King of Pride (Kings of Sin #2) by Ana Huang



I allowed myself another minute to cool down before I put on my glasses, opened the door—and ran straight into the devil herself.

We collided with the force of a football tackle—my arm around her waist, her hands braced against my forearms, the air vibrating with a disturbing sense of déjà vu.

My heartrate surged even as I silently cursed the universe for constantly throwing us at each other. Literally.

Isabella blinked up at me, her eyes like rich pools of chocolate in the dim light. “I was right,” she said. Her playful voice contained a hint of breathiness that wound its way through my chest in smoky tendrils. “You are stalking me.”

Christ, this woman was something else.

“We happened to exit the restroom at the same time. It could hardly be classified as stalking,” I said with infinite patience. “Might I remind you I left the table first? If anything, I should ask if you’re stalking me.”

“Fine,” she acceded. “But what about when you followed me to the piano room? Twice?”

A dull throb sprang up behind my temple. I suddenly wished I’d never agreed to dinner. “How many times are you going to bring that up?”

“As many times as it takes for you to give me a straight answer.” Isabella stood on tiptoes, bringing her face closer to mine. Every muscle in my body tensed. “Kai Young, do you have a crush on me?”

Absolutely not. The mere idea was absurd, and I should’ve told her so immediately. But the words wouldn’t come out, and I hesitated long enough for Isabella’s eyes to widen. Their teasing glint dimmed, giving way to what looked like alarm.

Irritation ignited in my chest. I wasn’t romantically interested in her—my interest was intellectual, nothing else—but was the prospect that terrible?

“We’re not in high school,” I said, voice tight. “I don’t get crushes.”

“That’s still not a straight answer.”

My back teeth clenched. Before I could inform her that my response had, in fact, been a straight answer if she read between the lines, a low buzz filled the air, followed by an ominous flicker of lights. A low, collective murmur swelled in the dining room.

Isabella stiffened, her fingers curling around my biceps. My pulse thudded against my veins. “What is—”

She didn’t get a chance to finish her sentence before another buzz traveled the hall, high-pitched and angry, like a saw tearing through wood.

Then, with a final, sputtering flicker, the lights died completely.





CHAPTER 9


Isabella



A few screams from the dining room shredded the restaurant’s hushed elegance into tatters. I gasped—not at the cries or the sudden death of light, but at the weight of a solid, muscled male body caging me against the wall.

One minute, I was teasing Kai as payback for his toy question in the car; the next, I was pressed flush against him, chest to chest, thigh to thigh, my lungs inundated with the heady scent of wood and citrus.

Our proximity carried me back to last week, when we’d found ourselves in a similar position in the piano room. Only this time, it was no accident.

The world went hazy at the edges as we stood there, frozen, Kai’s body forming a protective shield over mine. No words, just the rapid rise and fall of our breaths and the adrenaline leaking into the air like battery acid. It ate away at the fog until my senses sharpened enough to distinguish shapes in the darkness.

I tipped my chin up, my heart giving another unsteady thump when I saw Kai staring back at me. It was too dark to make out the individual contours of his face, but that didn’t matter. I’d already committed them to memory—the elegant slash of his cheekbones, the sculpted ruthlessness of his mouth, the heat simmering beneath the cool veil of dark, inscrutable eyes.

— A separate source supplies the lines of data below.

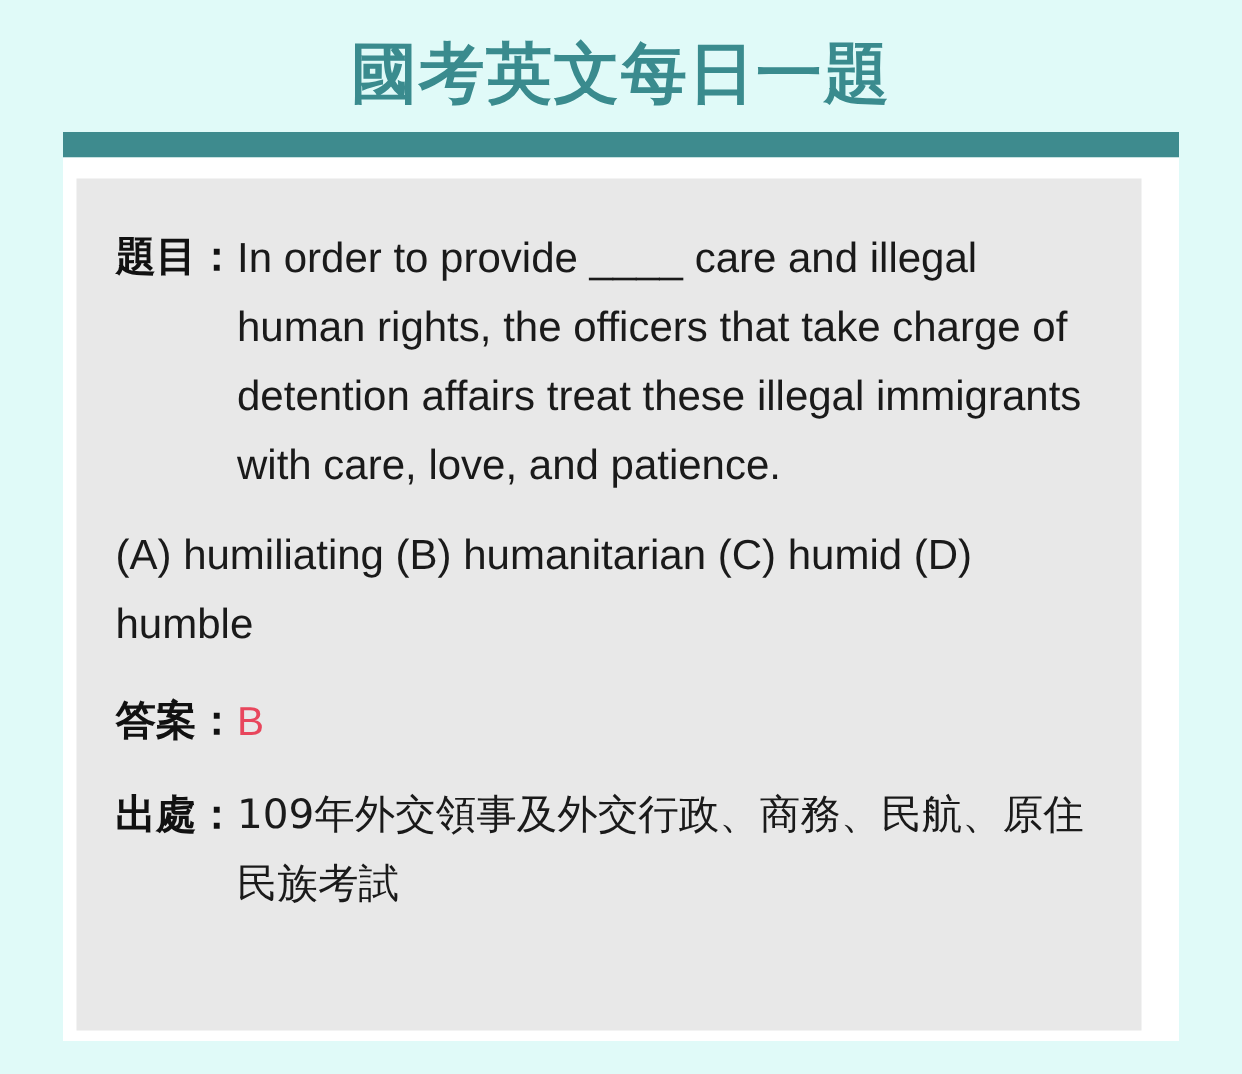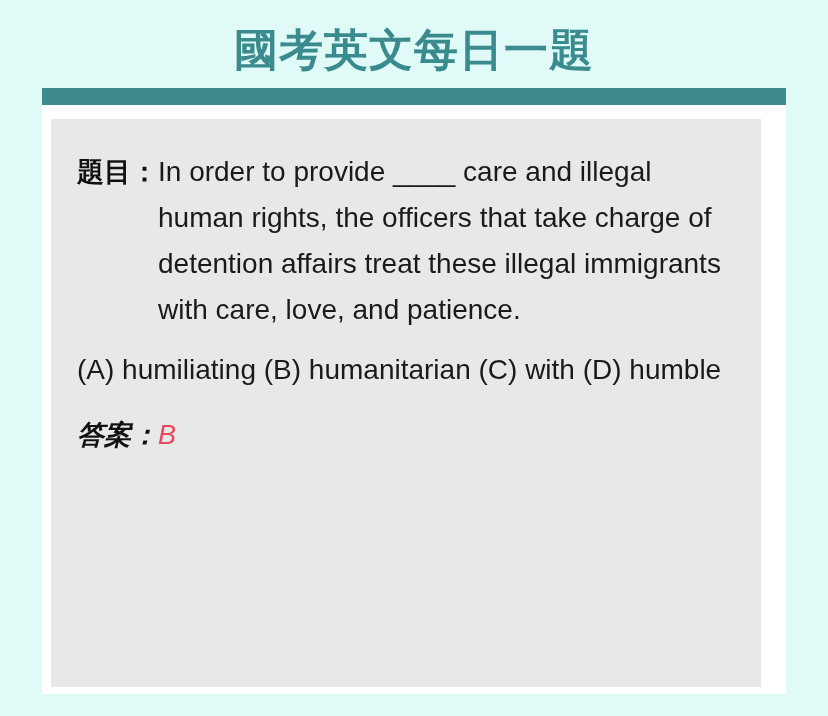"(A) humiliating (B) humanitarian (C)" span.value { text: with -> humid }
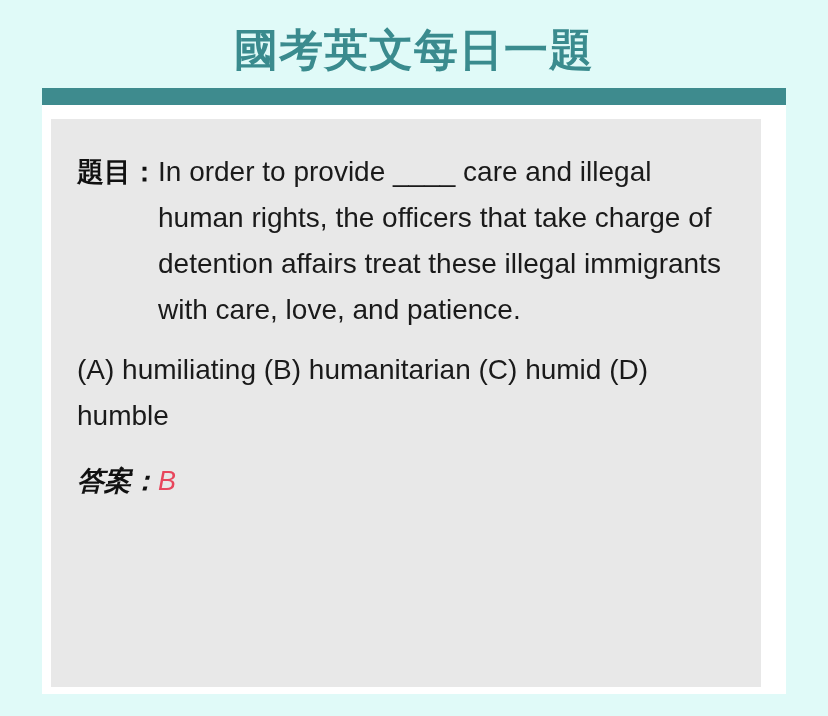"答案：" .row.answer-row { font-style: italic -> none }
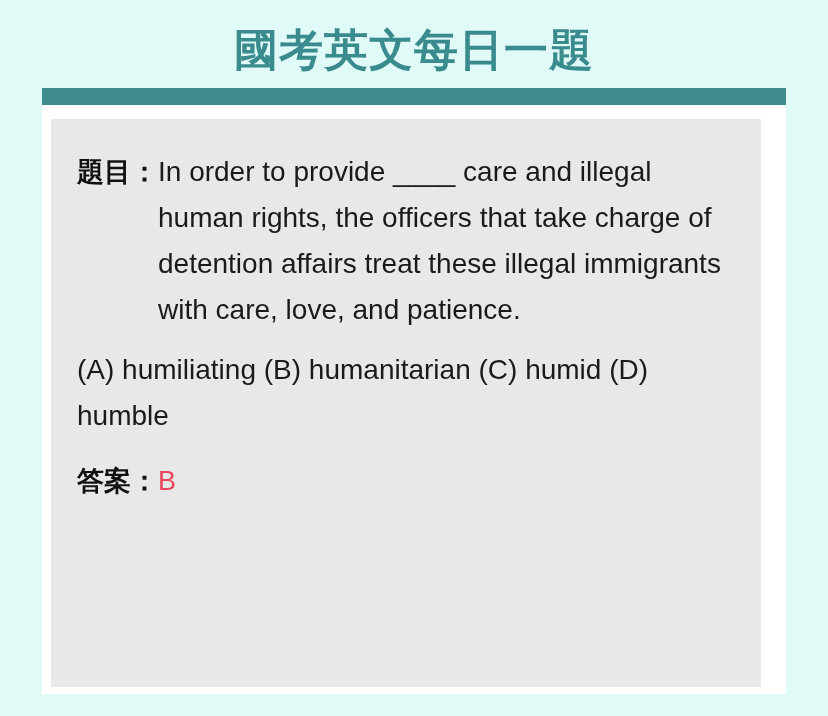"出處：" span.label { html: none -> <span>出處：</span> }
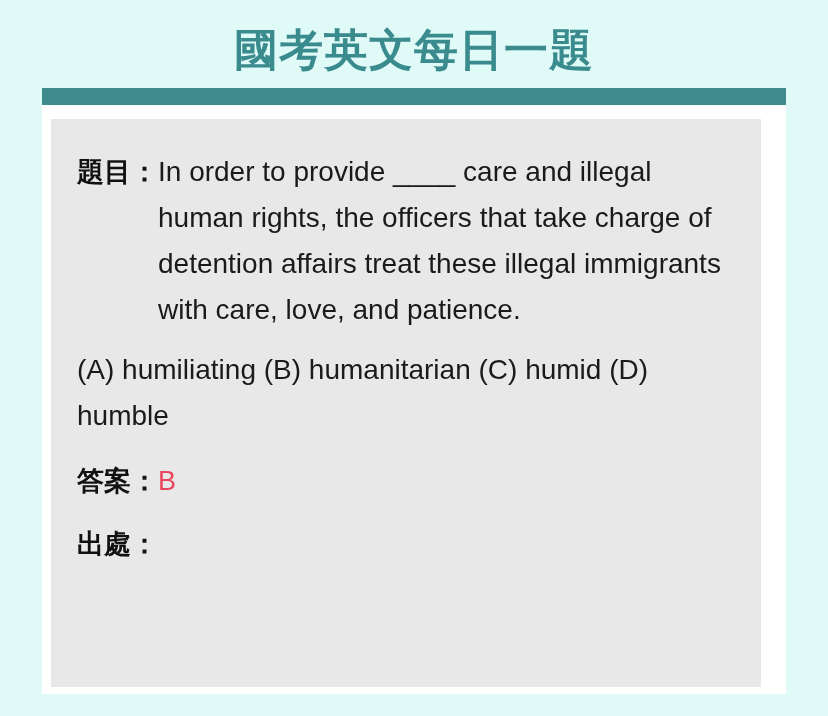"109年外交領事及外交行政、商務、民航、原住民族考試" span.value { html: none -> <span>109年外交領事及外交行政、商務、民航、原住民族考試</span> }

The lights had gone out—nothing nefarious, but shocking enough to trigger a flight-or-fight response—and his first instinct had been to shield me.

My heart squeezed. I fisted a handful of tailored cotton and swallowed past the dry husk of my throat. Despite the power outage, electricity sizzled around us, one spark away from catching fire.

Kai shifted, his arm curling around me like he could sense the tension creeping into my frozen muscles. At first glance, he might appear soft, all quiet politeness and scholarly charm, but he had the body of a fighter. Hard and lean, corded with muscles draped in the most elegant of fabrics. A wolf disguised in sheep’s clothing.

And yet, my inner alarms remained silent, my body pliant. For all the theoretical danger he posed, I’d never felt safer.

A buzz and the darkness vanished as suddenly as it’d materialized. Light seared my eyes; when I blinked away the disorientation, my dreamy, cocooned haze evaporated alongside it.

Kai and I stared at each other for an extra beat before we pulled back with the haste of people who’d accidentally touched a hot stove.

Oxygen rushed into my lungs, amplifying the thunder in my ears.

“We should head back—”

“They’re probably wondering where—”

Our voices tripped over each other in a cacophony of noise. Flags of color glazed Kai’s cheekbones, and his jaw tightened before he inclined his head toward the end of the hall.

Neither of us spoke during our walk back to the dining room, but the air weighed heavy with unspoken words. The side of my body facing him tingled with awareness. I hated how he could do that—make me feel so much when I’d vowed not to feel anything again toward men like him.